Выйдя, Василий Назарьевич сначала долго смотрел на богатый дом графа Кочубея, с садом и оранжереями; на садовой стене торчали бюсты арапов из черного и белого мрамора; черные арапы улыбались, а белые были печальны. Черный арап, белый арап, черный арап, белый арап — так он прошел мимо садовой стены и переулком вышел на улицы вечернего Петербурга, извозчика он не брал. Василий Назарьевич был потрясен и раздавлен.
«Как! Печальная и праведная картина о положении в государстве не произвела никакого впечатления! Их интересуют только эпиграммы мальчишки. Правильно сказал митрополит Евгений о нашем мартовском споре в Вольном обществе: «Ребятишки высекли своих учителей»… Ребятишки нас не слушают, над нами смеются… А те тоже не лучше. Лучше их совсем оставить: да идут во страшение судьбе, их ожидающей; надо думать только о спасении своего семейства во время грозно.
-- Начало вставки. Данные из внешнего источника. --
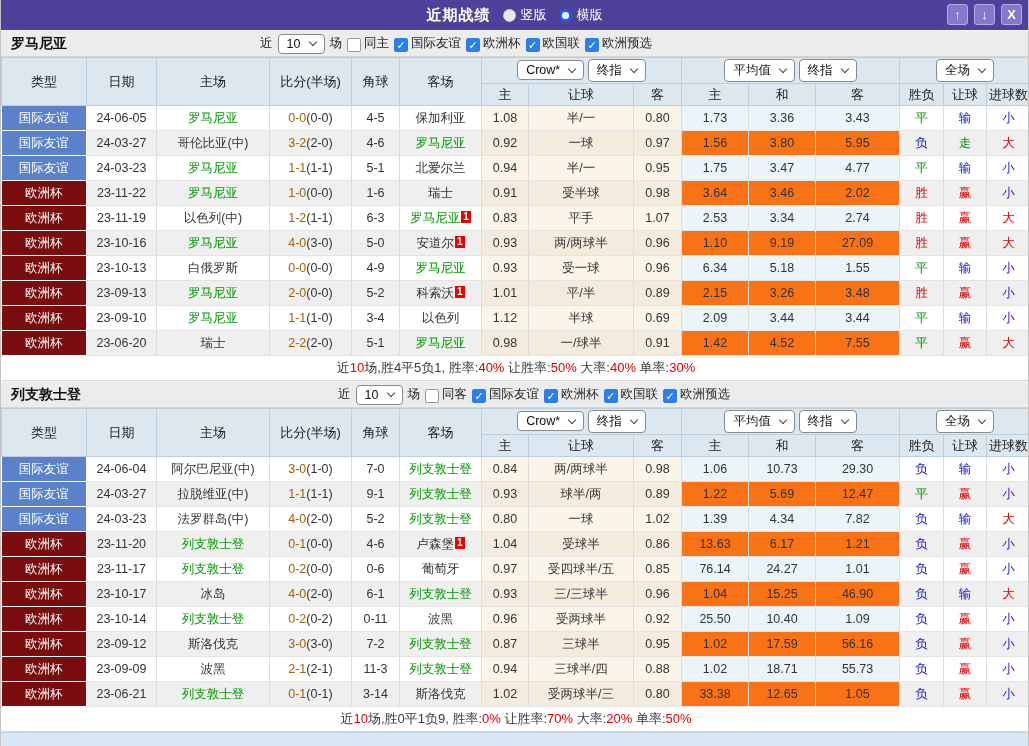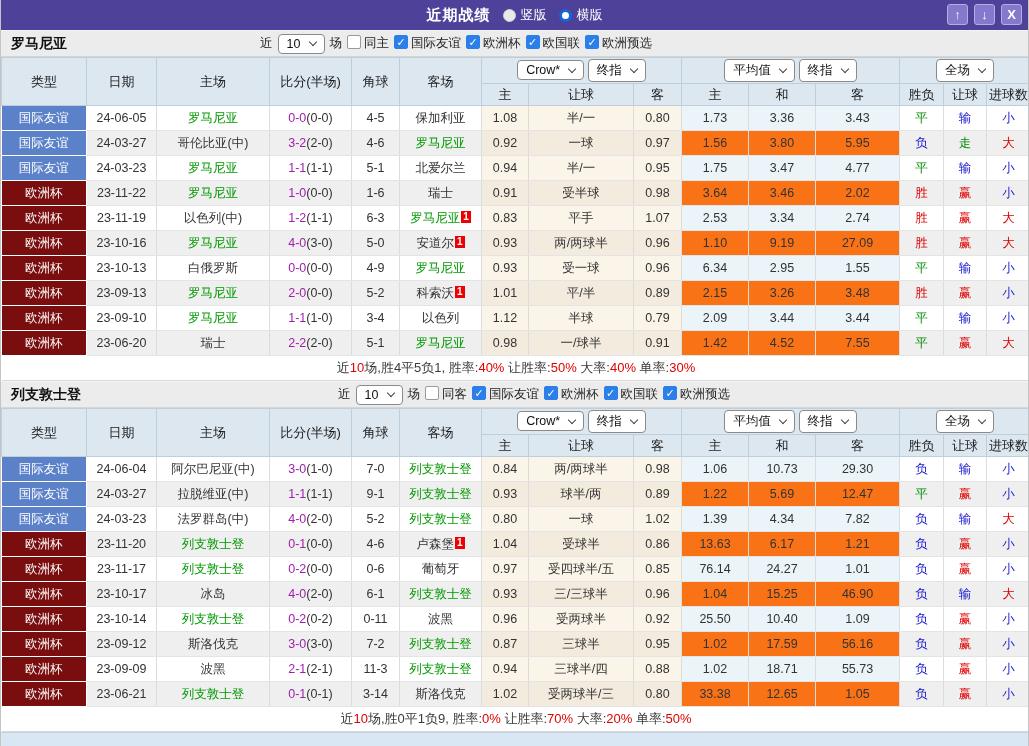"同主" .cb-wrap { align-items: flex-start -> flex-end }
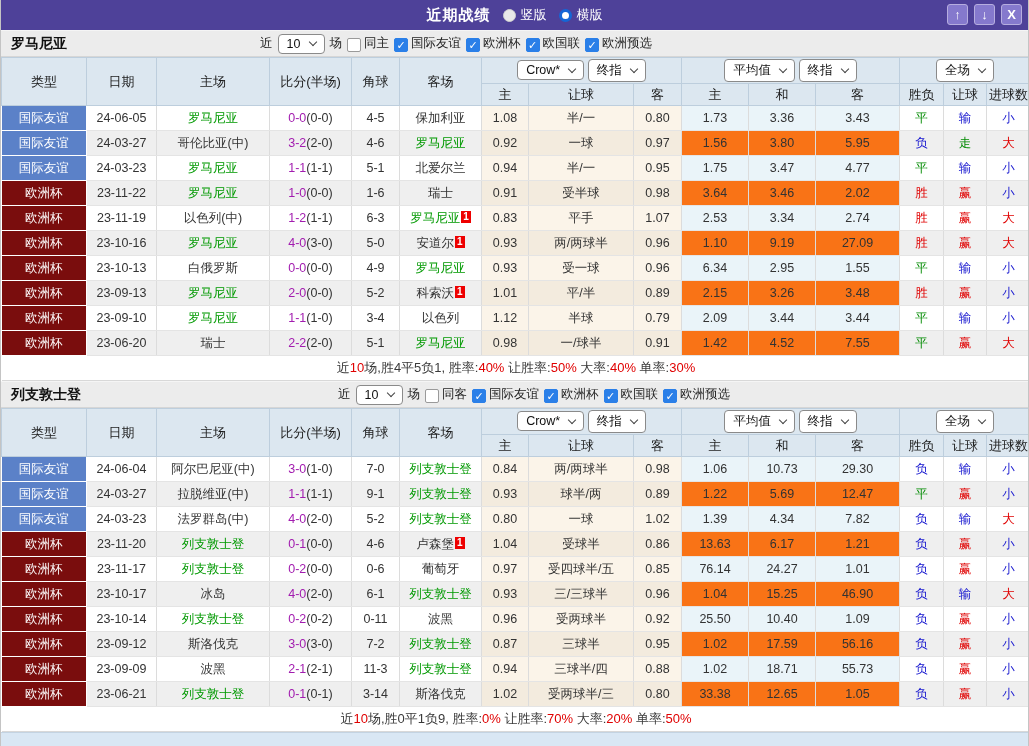"0-0" .ft { color: #a21caf -> #a16207 }
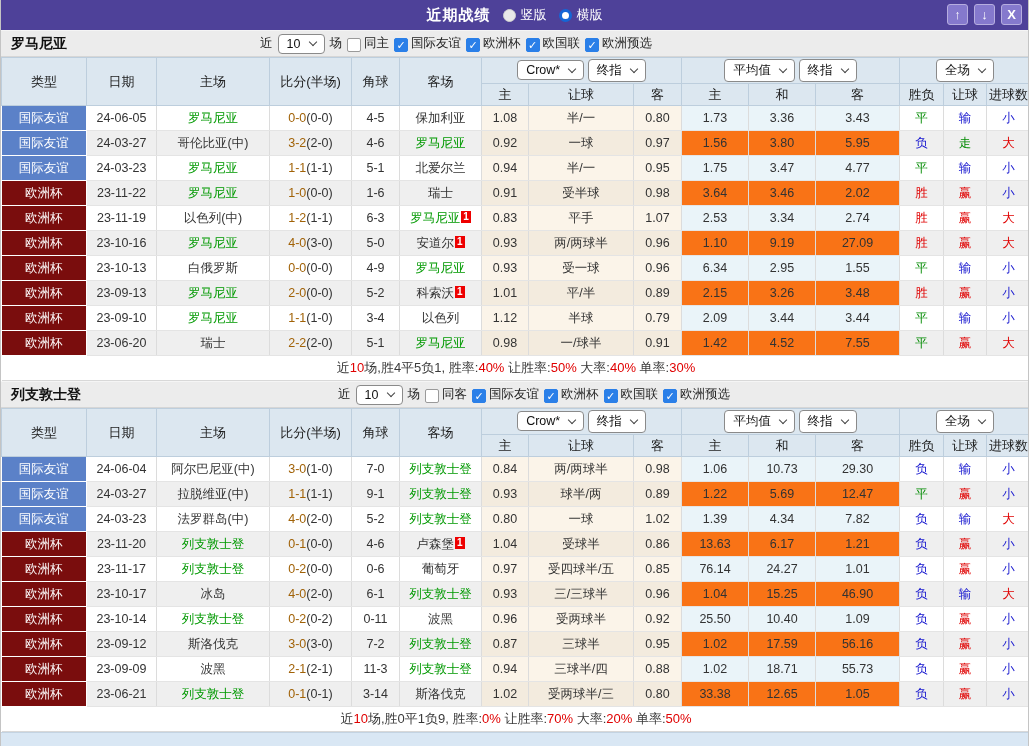"2.95" td.blue { text: 2.95 -> 5.18 }
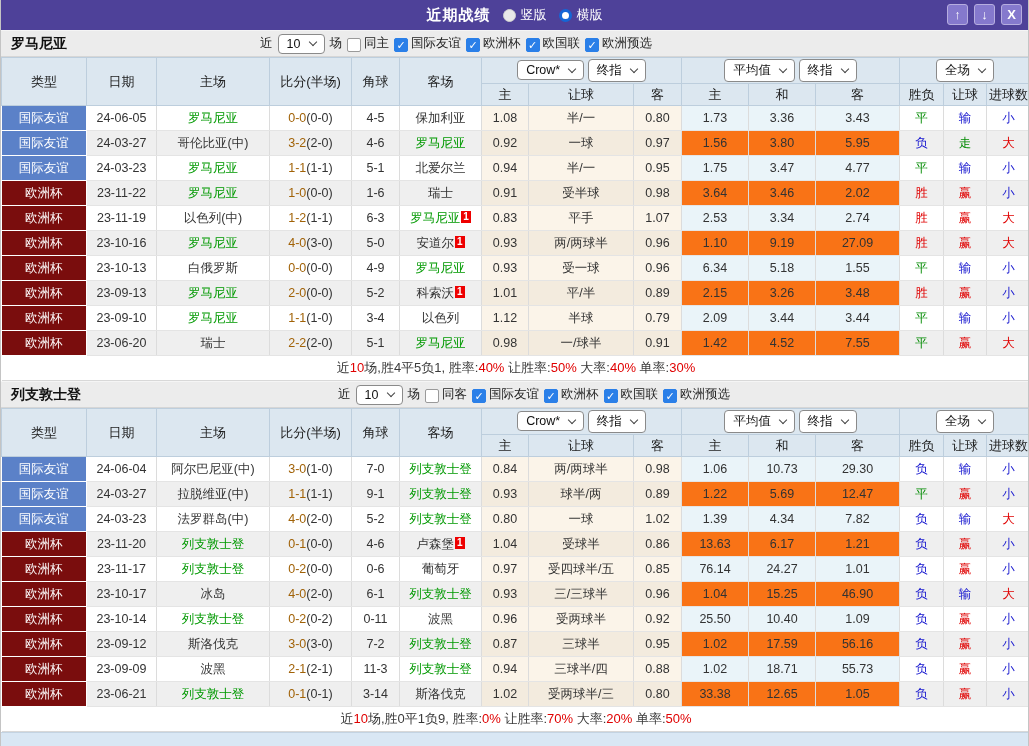"0.79" td.cream { text: 0.79 -> 0.69 }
А оно придет, и придет скоро! И тогда я погибну, защищая с оружием в руках последний вход в комнаты государевы! — мысленно воскликнул он. Патетика в чувствах совсем не была ему чужда. Но тут же спохватился, разум превозобладал: — Что-то тут у меня не согласуется: или с семейством, или при последнем входе в комнаты государевы. Что-нибудь одно. Уж, верно, как получится. Где окажусь, там окажусь…»
Он остановился на Казанском мосту. Вдруг как громом поразила его мысль, что сегодня 12 апреля, прошло ровно 19 лет и один месяц с тех пор, как стоял он здесь, на Казанском мосту, 12 марта 1801 года. В ночь перед сим днем совершилось еще раз в новейшей российской истории нередко уже случавшееся государственное преступление: цареубийство. Душа его не одобрила его тогда. Он живо вспоминал себя стоящим на Казанском мосту со сжатым сердцем, со взором то потупленным, то обращенным на окна бывшего Леонова дома, где в четверток Страстной недели злодеи имели бесстыдство пировать перед очами, так сказать, всей столицы, перед очами доброго и верного царя и своего народа. О! да было бы это преступление, пятнающее всех нас, последним! Но кажется, не будет это так, потому что дух времени приуготовляет другие уже преступления и злодеяния.